Work item:
Your answer must be an exact copy of the records below, with no pictures in it.

*** Material provided ***

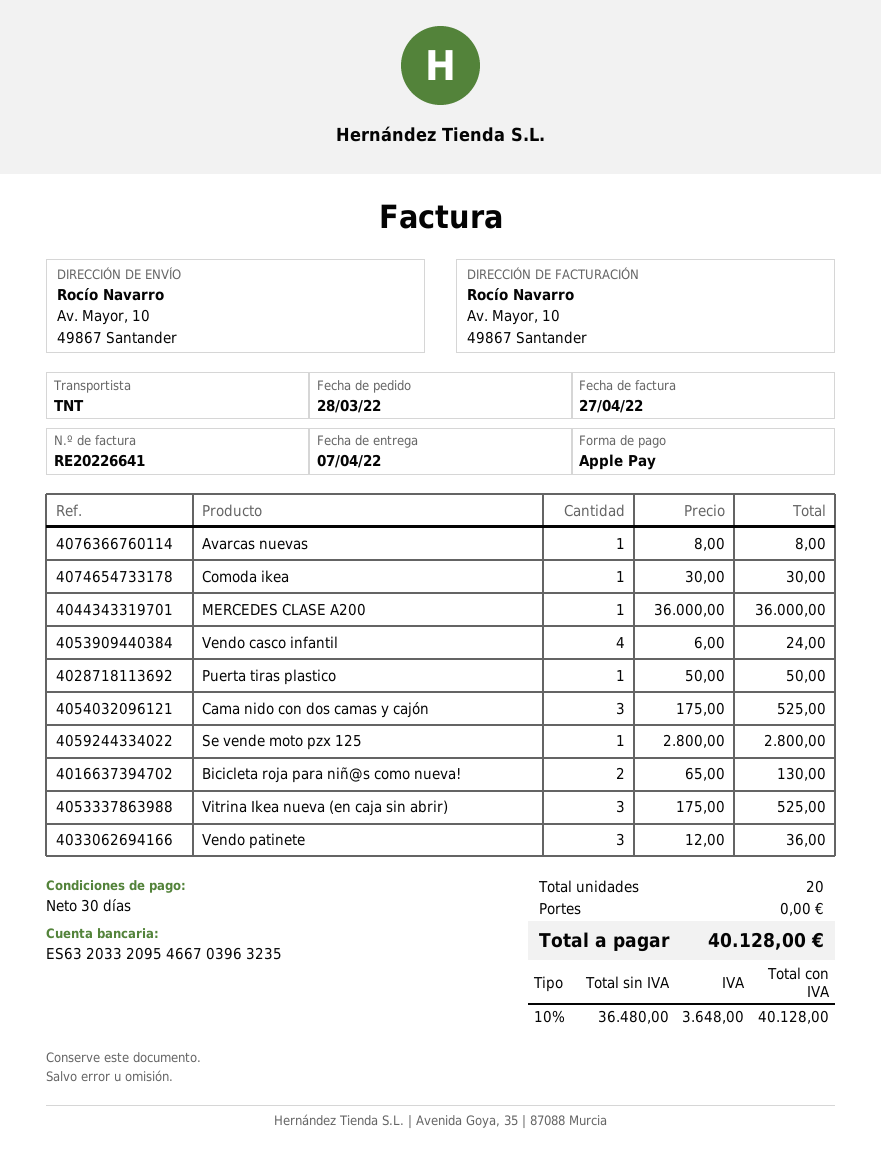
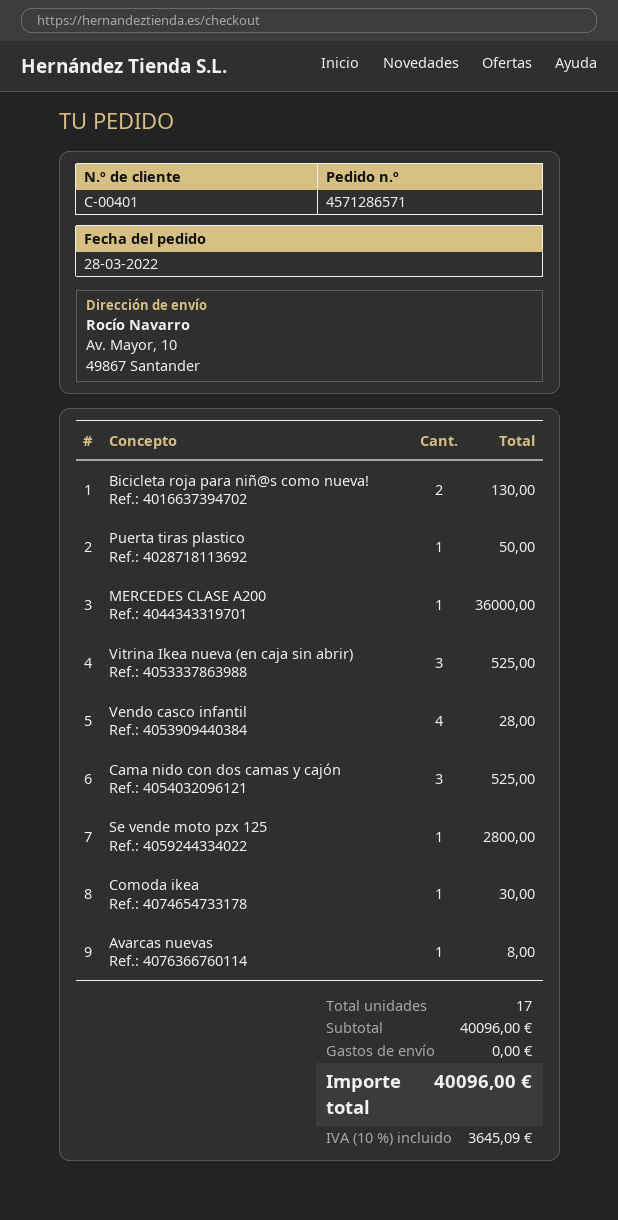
Vendo casco infantil: 4 for 24.00 -> 4 for 28.00
Vendo patinete: 3 for 36.00 -> none
total quantity: 20 -> 17
tax: 10% = 3648.00 -> 10% = 3645.09
total: 40128.00 -> 40096.00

*** End of Material provided ***

Expected answer:
Vendo casco infantil: 4 for 24.00 -> 4 for 28.00
Vendo patinete: 3 for 36.00 -> none
total quantity: 20 -> 17
tax: 10% = 3648.00 -> 10% = 3645.09
total: 40128.00 -> 40096.00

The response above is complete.